Abstract

By mapping the data from 62 radiocarbon-dated pollen diagrams, this paper illustrates the Holocene history of four major vegetational regions in northeastern North America. Isopoll maps, difference maps, and isochrone maps are used in order to examine the changing patterns within the data set and to study broad-scale and long-term vegetational dynamics. Isopoll maps show the distributions of spruce ( Picea), pine ( Pinus), oak ( Quercus), herb (nonarboreal pollen groups excluding Cyperaceae), and birch + maple + beech + hemlock ( Betula, Acer, Fagus, Tsuga) pollen at specified times from 11,000 BP to present. Difference maps were constructed by subtracting successive isopoll maps and illustrate the changing patterns of pollen abundances from one time to the next.

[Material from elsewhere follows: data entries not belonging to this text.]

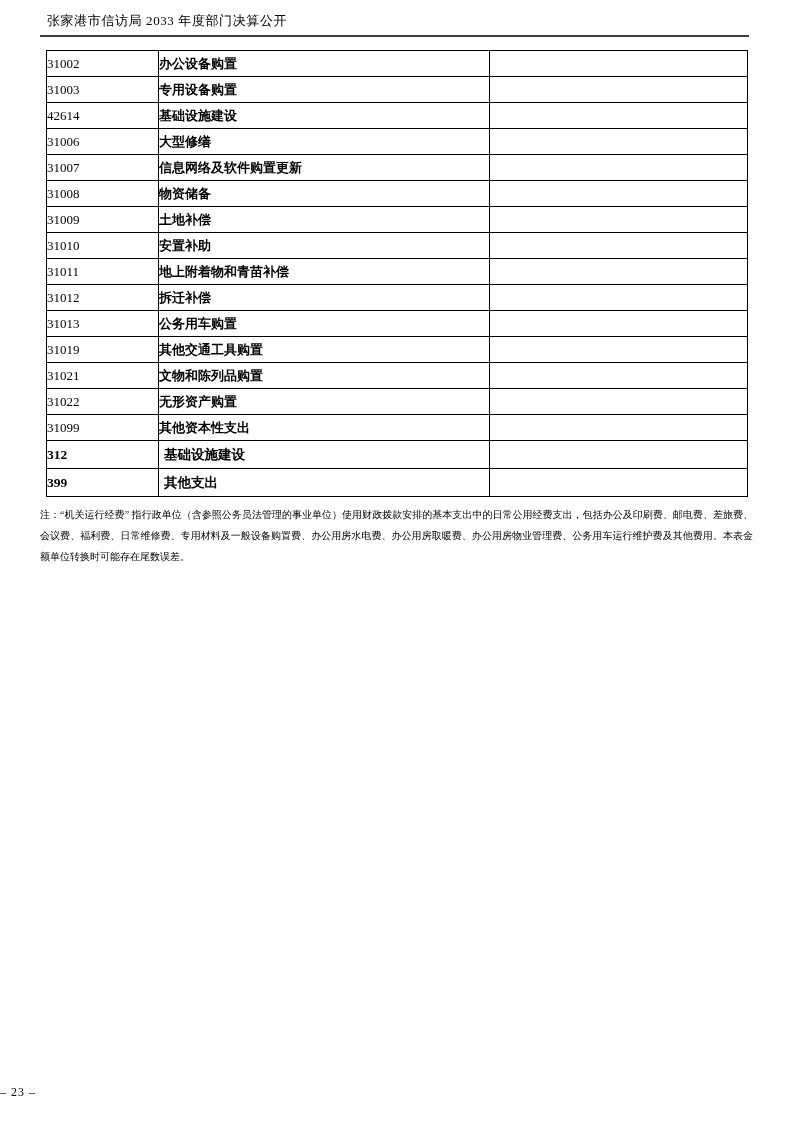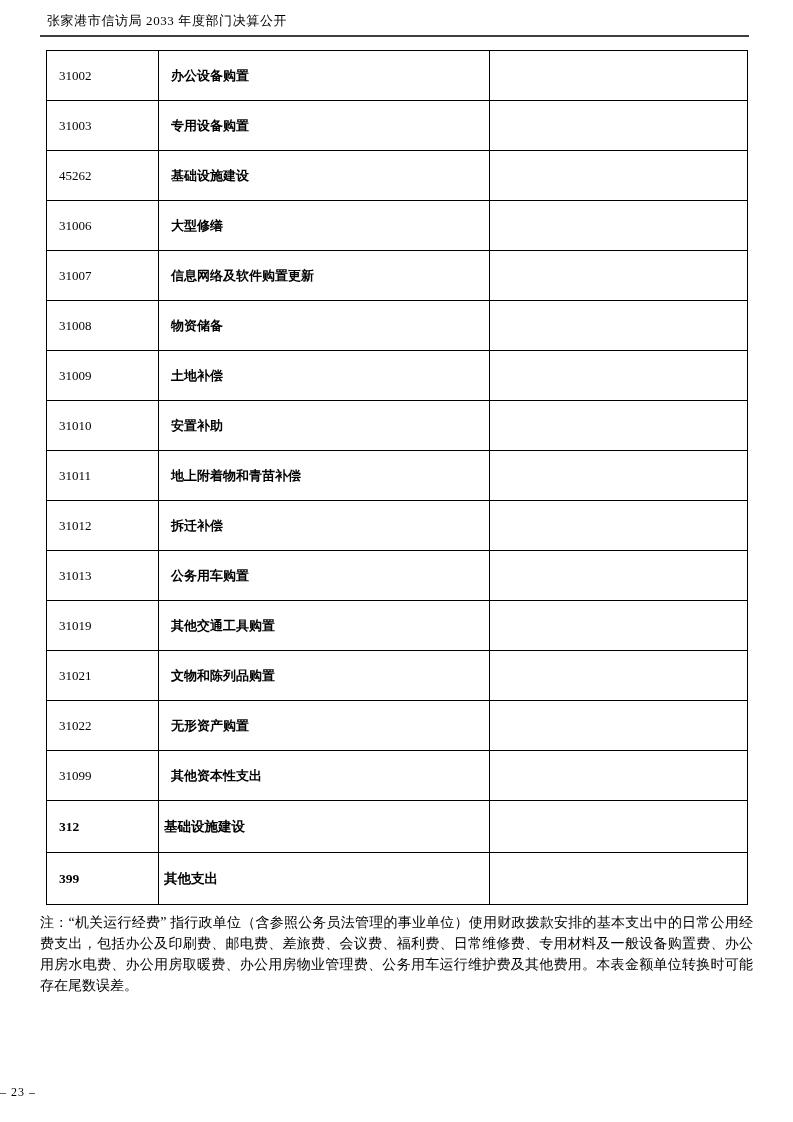--- a/index.html
+++ b/index.html
@@ -46,7 +46,7 @@
     border: 1px solid #000000;
     height: 25px;
     font-size: 13px;
-    padding: 12px;
+    padding: 0;
     vertical-align: middle;
     overflow: hidden;
     white-space: nowrap;

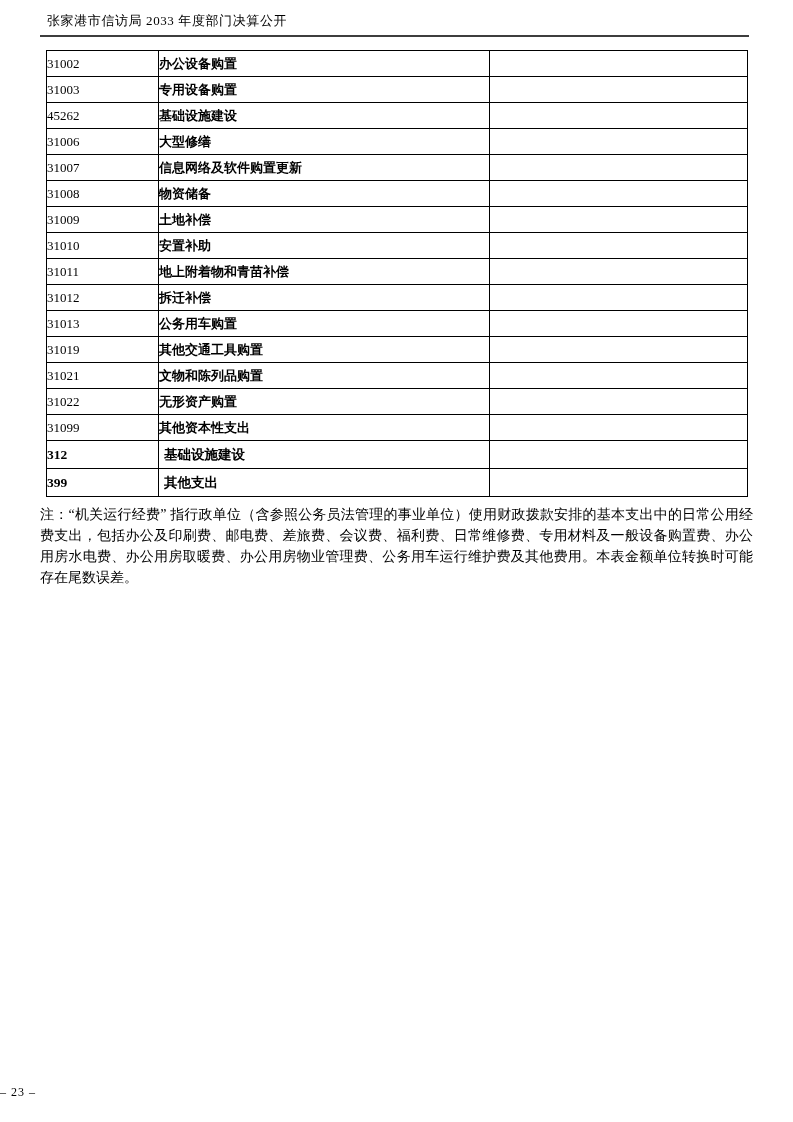--- a/index.html
+++ b/index.html
@@ -102,7 +102,7 @@
           <td class="col-value"></td>
         </tr>
         <tr>
-          <td class="col-code">45262</td>
+          <td class="col-code">42614</td>
           <td class="col-label">基础设施建设</td>
           <td class="col-value"></td>
         </tr>

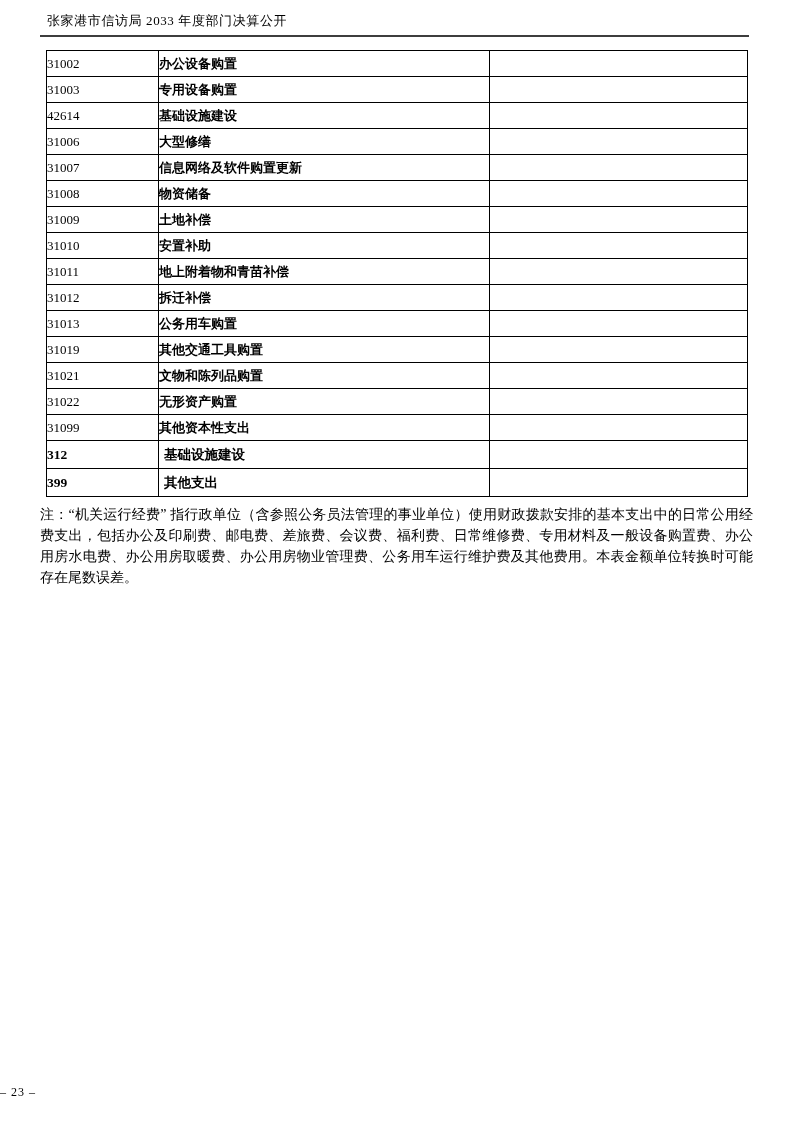--- a/index.html
+++ b/index.html
@@ -59,7 +59,7 @@
   .note {
     margin: 7px 0 0 0;
     width: 713px;
-    font-size: 14px;
+    font-size: 10px;
     line-height: 21px;
     text-align: justify;
     text-justify: inter-character;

The isochrone maps portray the movement of ecotones and range limits by showing their positions at a sequence of times during the Holocene. After 11,000 BP, the broad region over which spruce pollen had dominated progressively shrank as the boreal forest zone was compressed between the retreating ice margin and the rapidly westward and northward expanding region where pine was the predominant pollen type. Simultaneously, the oak-pollen-dominated deciduous forest moved up from the south and the prairie expanded eastward. By 7000 BP, the prairie had attained its maximum eastward extent with the period of its most rapid expansion evident between 10,000 and 9000 BP. Many of the trends of the early Holocene were reversed after 7000 BP with the prairie retreating westward and the boreal and other zones edging southward. In the last 500 years, man's impact on the vegetation is clearly visible, especially in the greatly expanded region dominated by herb pollen. The large scale changes before 7000 BP probably reflect shifts in the macroclimatic patterns that were themselves being modified by the retreat and disintegration of the Laurentide ice sheet. Subsequent changes in the pollen and vegetation were less dramatic than those of the early Holocene.